The judgment therefore raises a number of important questions. Does a personalised recommendation system amount to control? What about ranking mechanisms designed to maximise user engagement? Can a platform still be regarded as neutral where it uses algorithms primarily to improve user experience rather than to advance its own commercial interests?
The Court provides no definitive answers.
The Advocate General’s more nuanced approach
The Advocate General’s Opinion provides important context for understanding the judgment.
In his Opinion, Advocate General Szpunar recognised that online platforms do not lose the benefit of the hosting exemption merely because they use algorithms to organise, index, search or recommend content. Referring to previous case law, including YouTube and Cyando, he noted that functions such as indexing, search and recommendation may still constitute merely technical and automatic processing of information and do not necessarily imply control over the content itself.
Instead, the Advocate General focused on a distinctive feature of the Coyote service. In his view, Coyote was not merely storing and displaying information provided by users. Through algorithmic processing, the service aggregated, validated and transformed individual user reports into a new informational output designed to present an accurate picture of traffic conditions.
This distinction may prove significant. It suggests that the Advocate General saw a meaningful difference between algorithms that facilitate access to information and algorithms that actively shape, transform or generate a new body of information. While the Court ultimately adopted broader language concerning algorithmic control, the specific characteristics of the Coyote service remain relevant when assessing how far the judgment extends to social media platforms, online marketplaces, search engines and other digital services.
Why the facts matter
The factual context of the Coyote case should not be overlooked.
Unlike many online platforms, Coyote was designed to aggregate and process user reports in order to generate information about road conditions and police checks. This feature appears to have played an important role in both the Advocate General’s Opinion and the Court’s reasoning.

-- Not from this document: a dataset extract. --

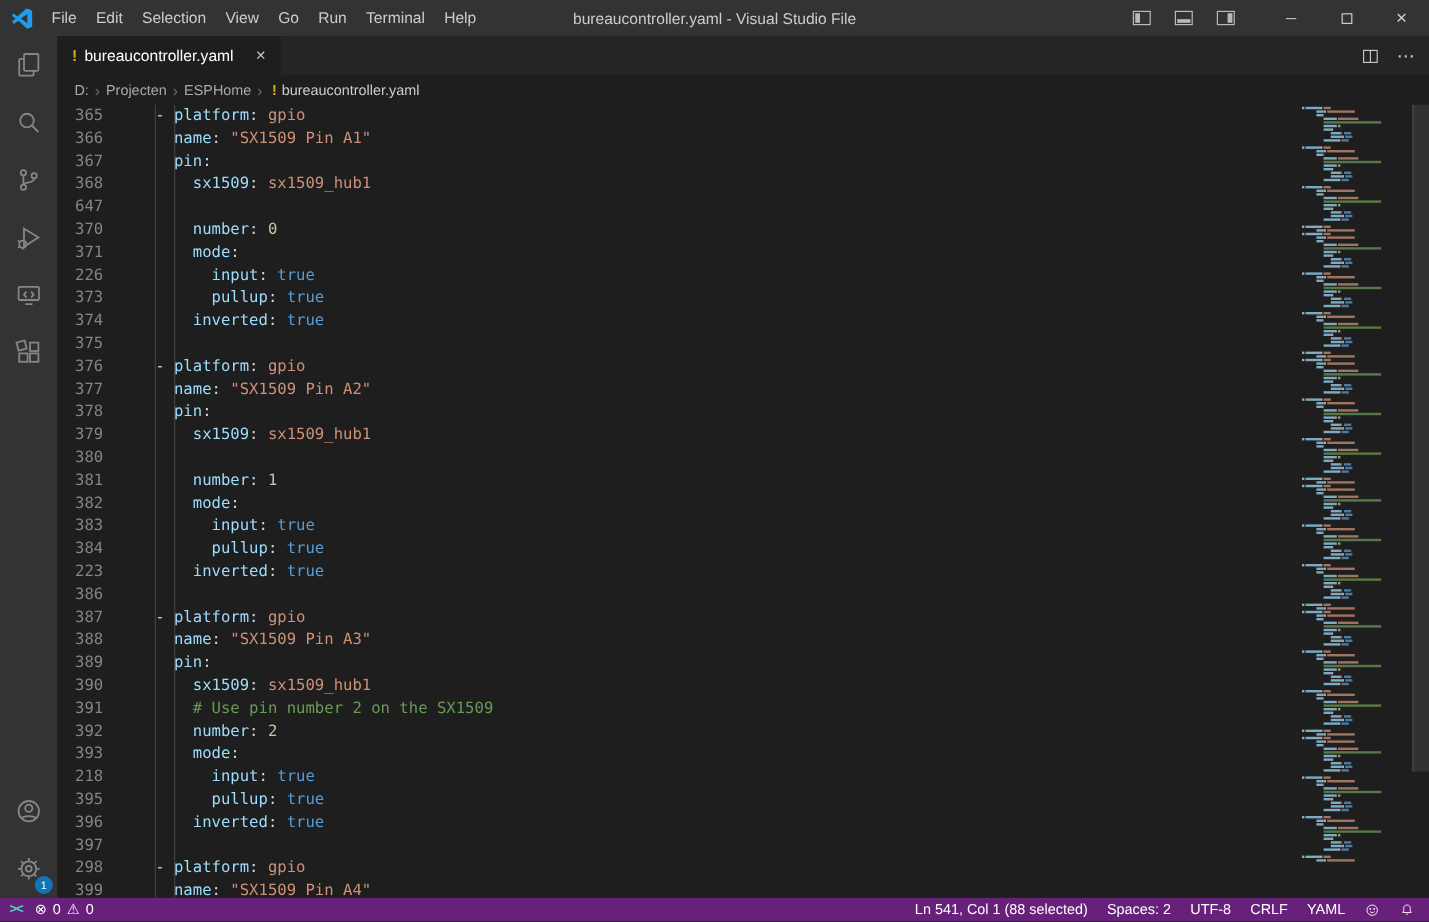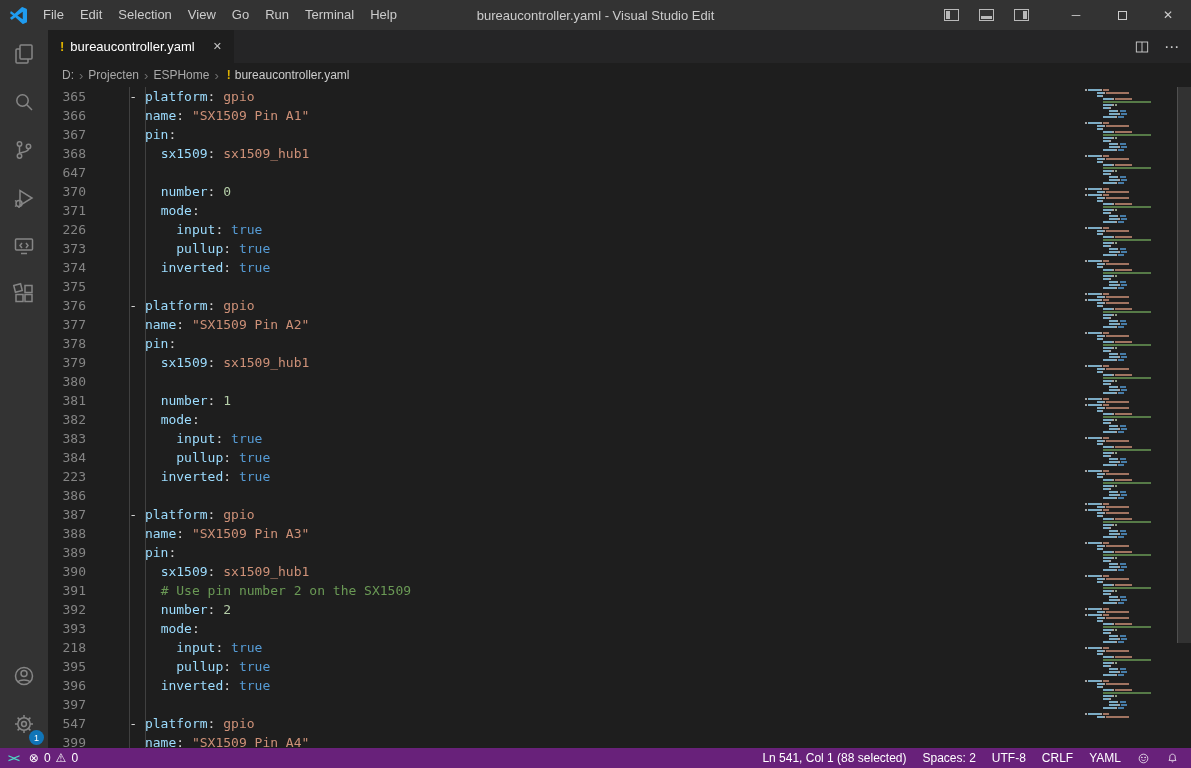"bureaucontroller.yaml - Visual Studio" div.window-title { text: Edit -> File }
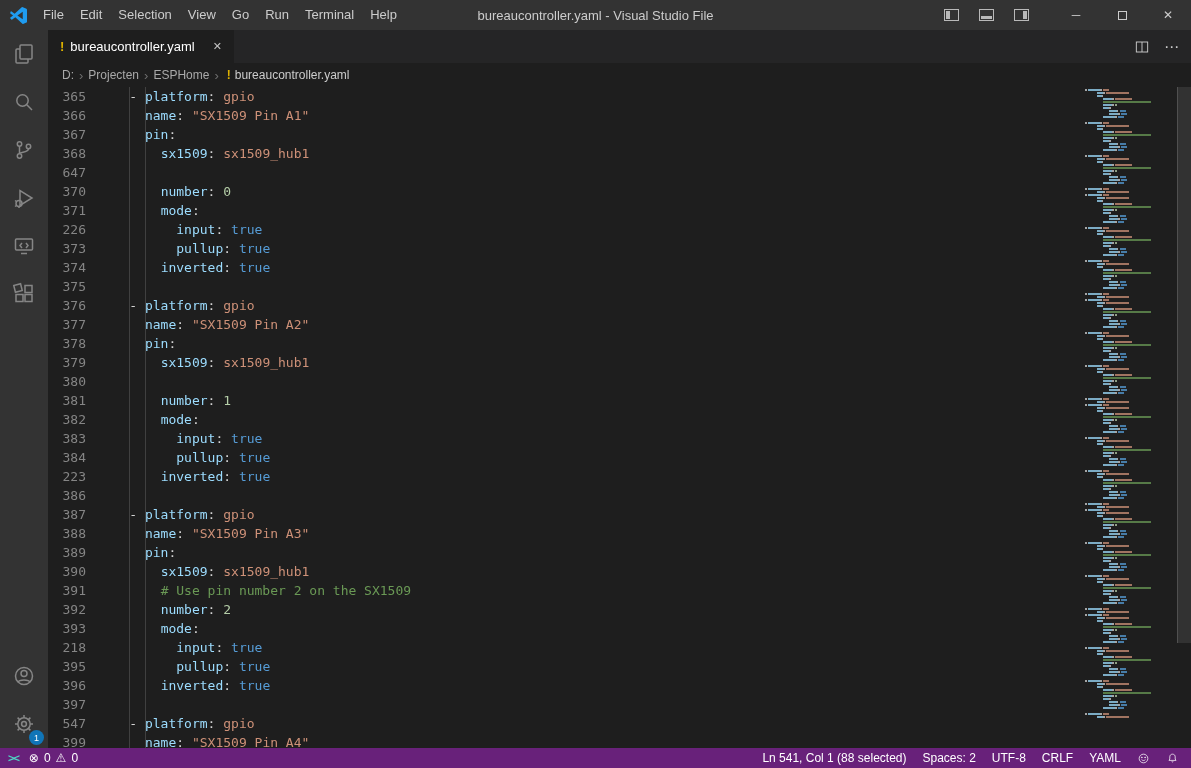"547" span.line-number { text: 547 -> 298 }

Whether the same reasoning should apply to social media platforms, online marketplaces or search engines remains open to debate.
Implications for the Digital Services Act
Although the judgment concerns the e-Commerce Directive, its significance extends far beyond that instrument.

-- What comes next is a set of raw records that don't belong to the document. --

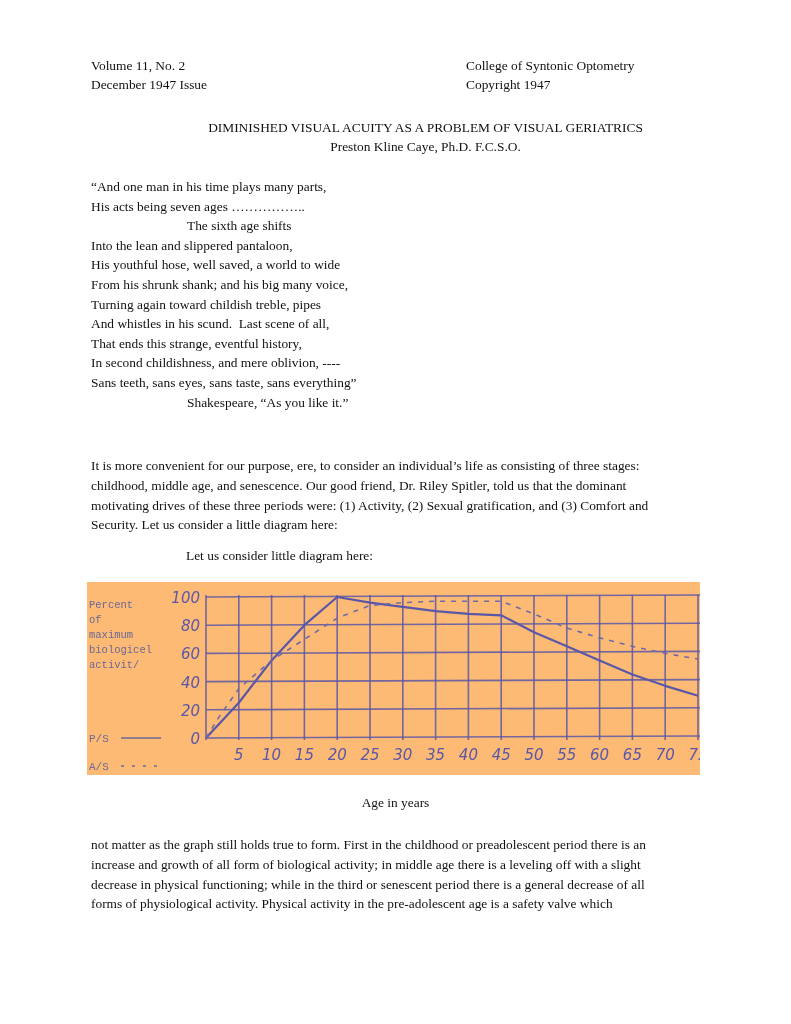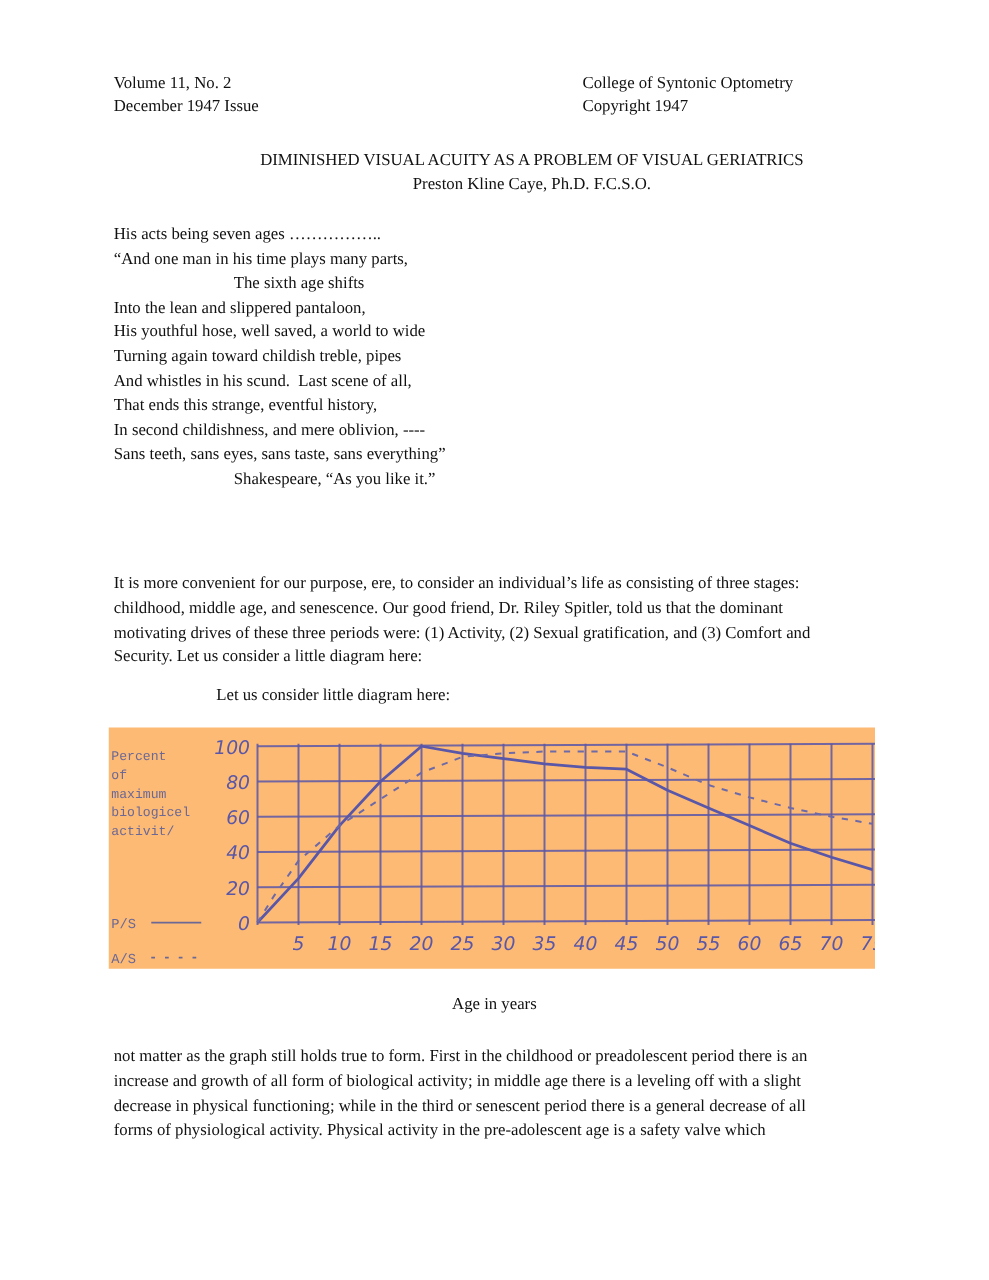"His acts being seven ages" div { order: before "“And one man in his" -> after "“And one man in his" }
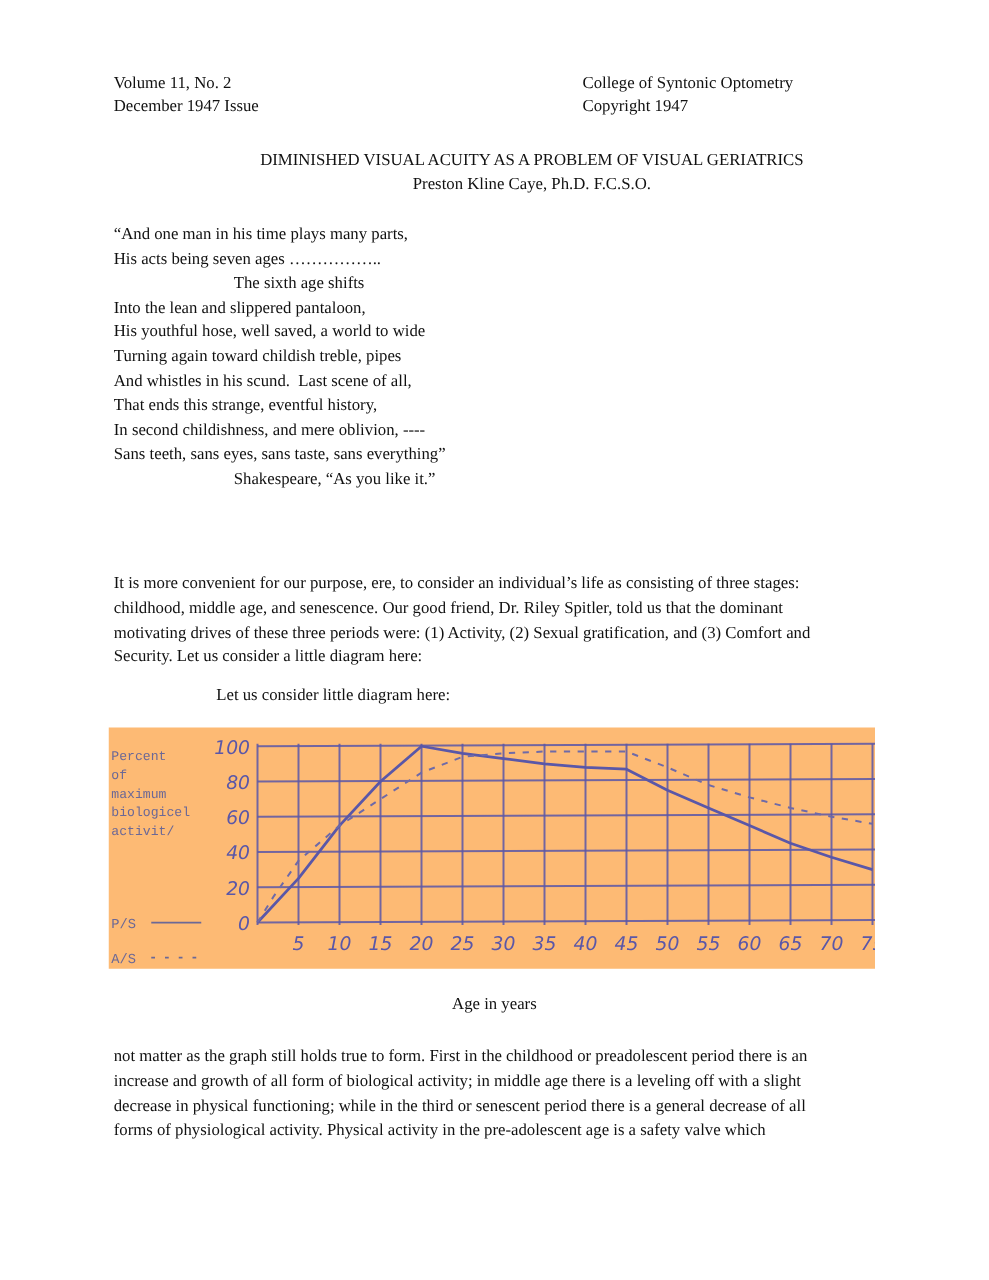"From his shrunk shank; and" div { html: none -> <div>From his shrunk shank; and his big many voice,</div> }
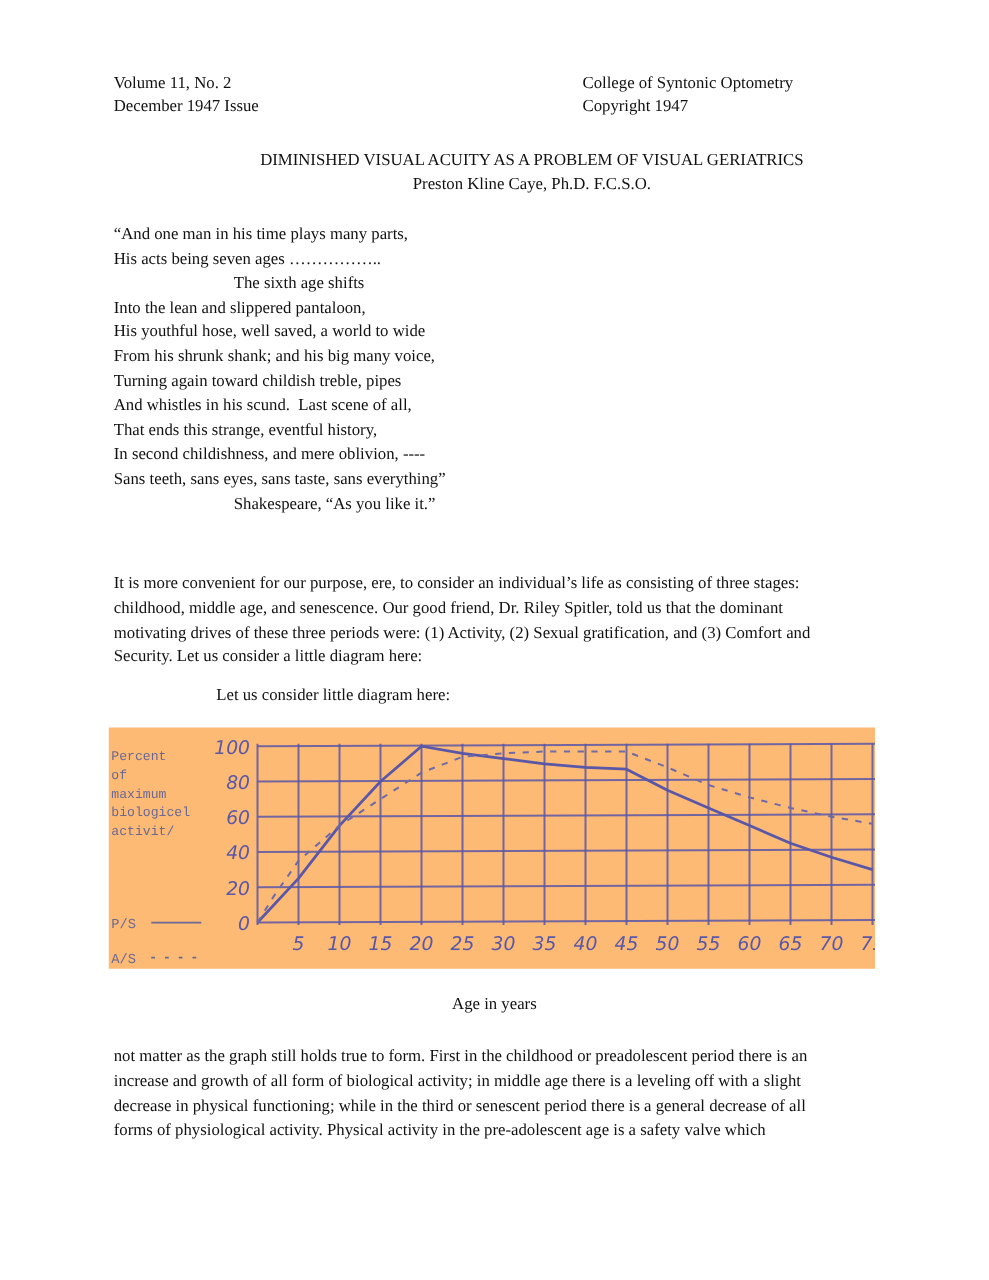"Let us consider little diagram" .caption-top { left: 173px -> 186px }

The DSA has replaced the intermediary liability framework contained in Articles 12 to 15 of the Directive while preserving many of its core principles. At the same time, the DSA expressly recognises that modern platforms rely on recommender systems and imposes detailed obligations concerning their transparency and governance.
This creates an interesting tension.
If every meaningful recommender system were sufficient to establish “control”, many platforms could find themselves outside the hosting exemption altogether. Such an outcome would sit uneasily with the broader architecture of the DSA, which appears to assume that platforms can both benefit from liability exemptions and operate sophisticated recommendation systems.
Future litigation will need to clarify where the boundary lies between permissible organisation of information and algorithmic control, and how that distinction fits within the DSA’s framework for recommender systems and platform governance.
Looking ahead
The judgment does not signal the end of the hosting exemption. However, it significantly reshapes the legal analysis.
By confirming that algorithmic control may be sufficient to exclude a provider from the exemption, even in the absence of actual knowledge of unlawful content, the Court has shifted the focus of intermediary liability debates from knowledge to control.
The key question for future cases will be where the line is drawn between the organisation of information and the active determination of its dissemination. The answer will be critical not only for the future interpretation of the hosting exemption, but also for understanding how the DSA applies to platforms that rely on recommender systems, ranking mechanisms and algorithmic content curation.